** Opening RECORD EXTRACTS block **

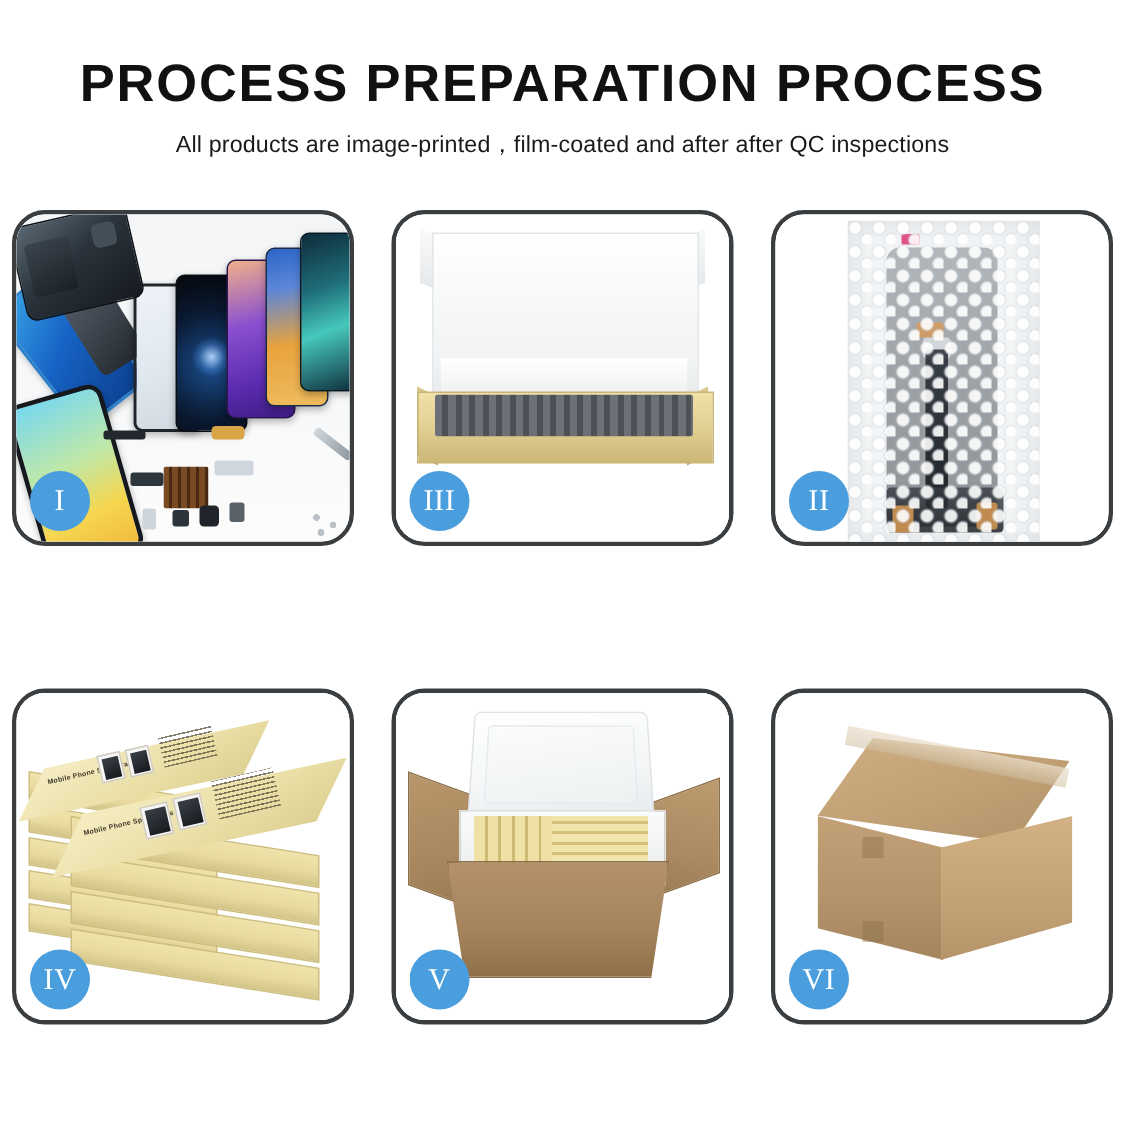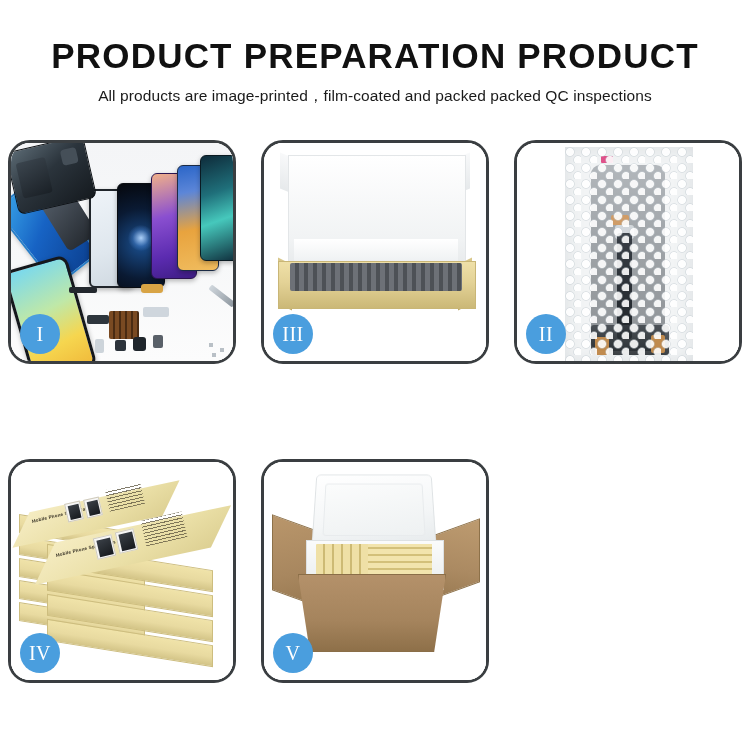--- a/index.html
+++ b/index.html
@@ -361,7 +361,7 @@
 <div id="page">
 
   <div class="header">
-    <div class="title">PRODUCT PREPARATION PRODUCT</div>
+    <div class="title">PROCESS PREPARATION PROCESS</div>
     <div class="subtitle">All products are image-printed，film-coated and packed packed QC inspections</div>
   </div>
 

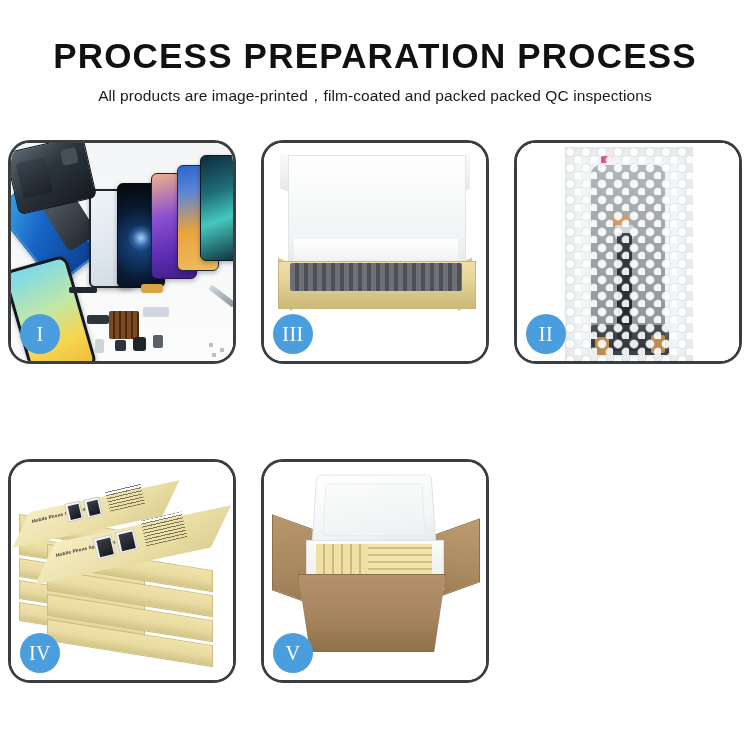--- a/index.html
+++ b/index.html
@@ -362,7 +362,7 @@
 
   <div class="header">
     <div class="title">PROCESS PREPARATION PROCESS</div>
-    <div class="subtitle">All products are image-printed，film-coated and packed packed QC inspections</div>
+    <div class="subtitle">All products are image-printed，film-coated and after after QC inspections</div>
   </div>
 
   <div class="grid">

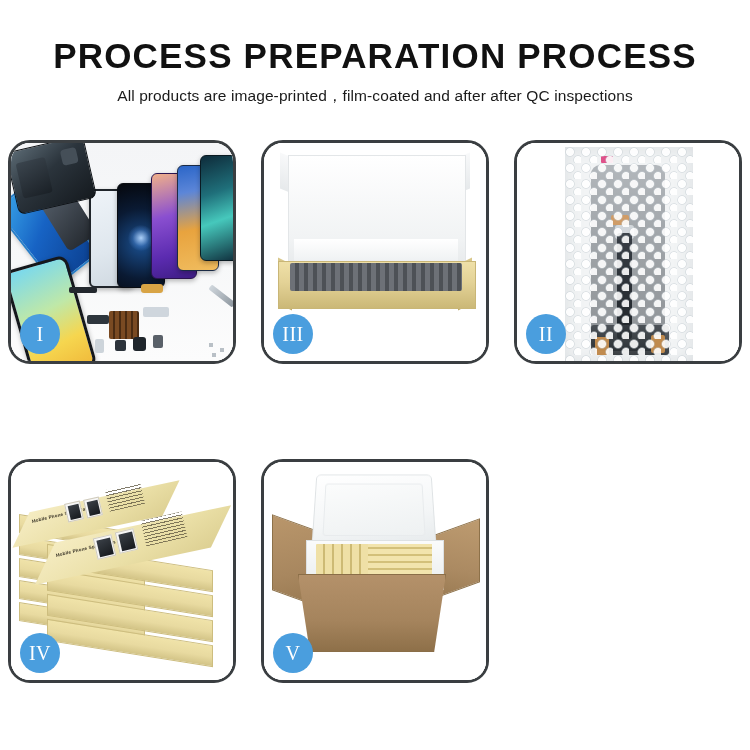--- a/index.html
+++ b/index.html
@@ -476,6 +476,19 @@
       <div class="badge">V</div>
     </div>
 
+    <div class="panel">
+      <div class="panel-inner">
+        <div class="s6">
+          <div class="c6-top"></div>
+          <div class="c6-tape"></div>
+          <div class="c6-left"></div>
+          <div class="c6-right"></div>
+          <div class="c6-seam1"></div>
+          <div class="c6-seam2"></div>
+        </div>
+      </div>
+      <div class="badge">VI</div>
+    </div>
 
   </div>
 </div>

** Closing RECORD EXTRACTS block **

- _WHAT IS NEEDED_:
From the first line to the last, copy the records exactly and skip the pictures.

- _YOUR RESPONSE_:
--- a/index.html
+++ b/index.html
@@ -361,7 +361,7 @@
 <div id="page">
 
   <div class="header">
-    <div class="title">PRODUCT PREPARATION PRODUCT</div>
+    <div class="title">PROCESS PREPARATION PROCESS</div>
     <div class="subtitle">All products are image-printed，film-coated and packed packed QC inspections</div>
   </div>
 

--- a/index.html
+++ b/index.html
@@ -362,7 +362,7 @@
 
   <div class="header">
     <div class="title">PROCESS PREPARATION PROCESS</div>
-    <div class="subtitle">All products are image-printed，film-coated and packed packed QC inspections</div>
+    <div class="subtitle">All products are image-printed，film-coated and after after QC inspections</div>
   </div>
 
   <div class="grid">

--- a/index.html
+++ b/index.html
@@ -476,6 +476,19 @@
       <div class="badge">V</div>
     </div>
 
+    <div class="panel">
+      <div class="panel-inner">
+        <div class="s6">
+          <div class="c6-top"></div>
+          <div class="c6-tape"></div>
+          <div class="c6-left"></div>
+          <div class="c6-right"></div>
+          <div class="c6-seam1"></div>
+          <div class="c6-seam2"></div>
+        </div>
+      </div>
+      <div class="badge">VI</div>
+    </div>
 
   </div>
 </div>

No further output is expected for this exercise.